- **Your instructions**:
Every line from the one with "- 1. Person" to the one with "file ./demo2/person_recognition_id.db directly.)", including those two, is to be copied exactly; all other lines of the entries below are left out.

Version comparison data:
□ □ □ □ □
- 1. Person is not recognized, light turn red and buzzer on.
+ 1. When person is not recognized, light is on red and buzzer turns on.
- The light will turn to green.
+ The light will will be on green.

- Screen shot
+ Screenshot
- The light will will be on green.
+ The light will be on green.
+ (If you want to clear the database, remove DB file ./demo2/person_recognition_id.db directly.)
□ □ □ □ □
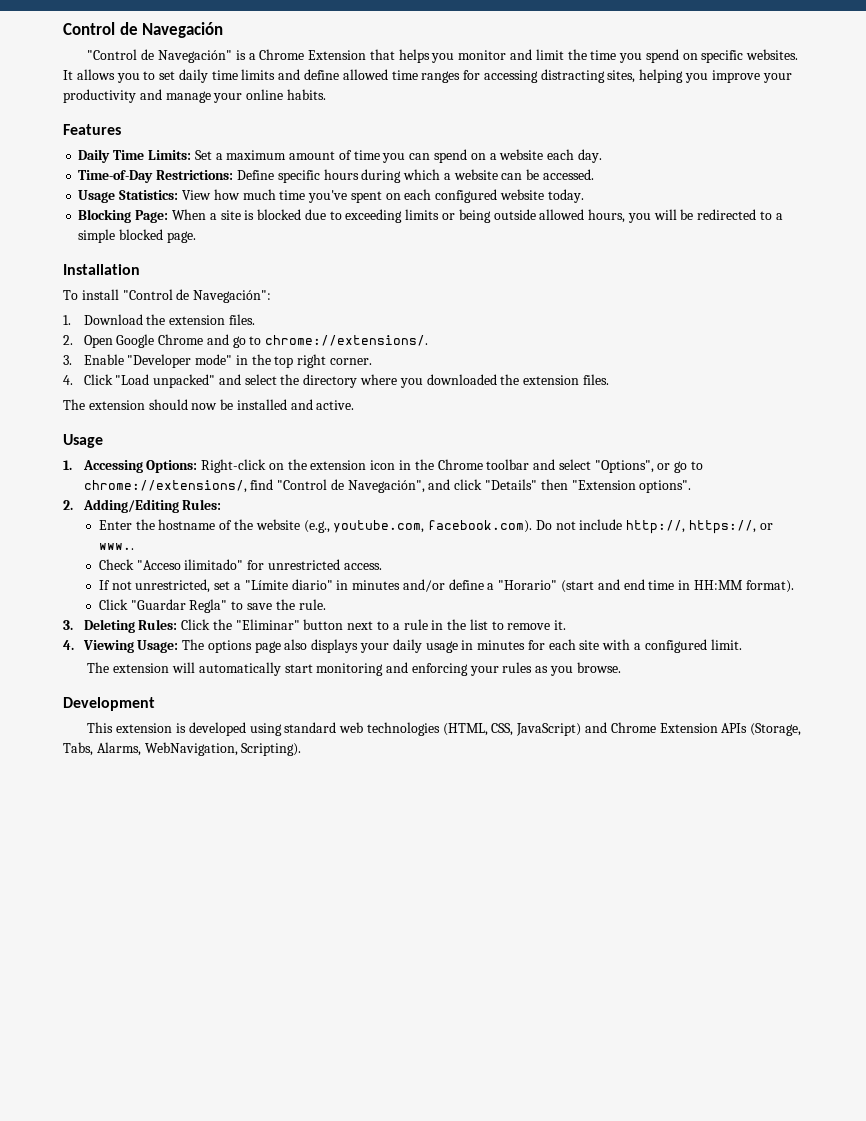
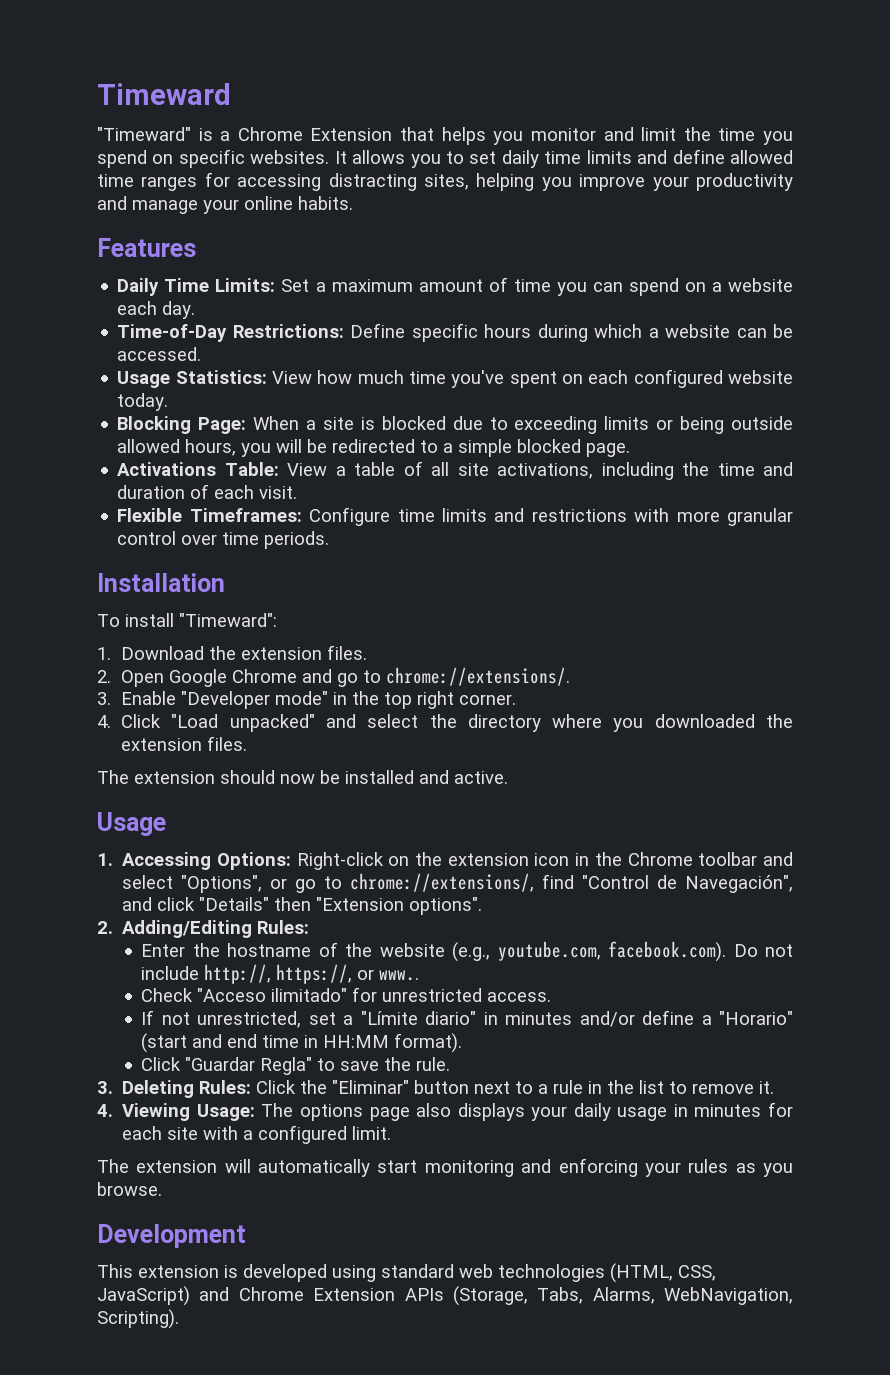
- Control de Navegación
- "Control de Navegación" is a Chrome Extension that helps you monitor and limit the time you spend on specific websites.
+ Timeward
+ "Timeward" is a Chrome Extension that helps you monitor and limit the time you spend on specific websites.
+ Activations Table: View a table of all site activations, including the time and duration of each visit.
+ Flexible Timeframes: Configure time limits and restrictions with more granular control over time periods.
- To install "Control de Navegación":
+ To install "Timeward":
□ □ □ □ □
- **Response area**:
- 1. Person is not recognized, light turn red and buzzer on.
+ 1. When person is not recognized, light is on red and buzzer turns on.
- The light will turn to green.
+ The light will will be on green.

- Screen shot
+ Screenshot
- The light will will be on green.
+ The light will be on green.
+ (If you want to clear the database, remove DB file ./demo2/person_recognition_id.db directly.)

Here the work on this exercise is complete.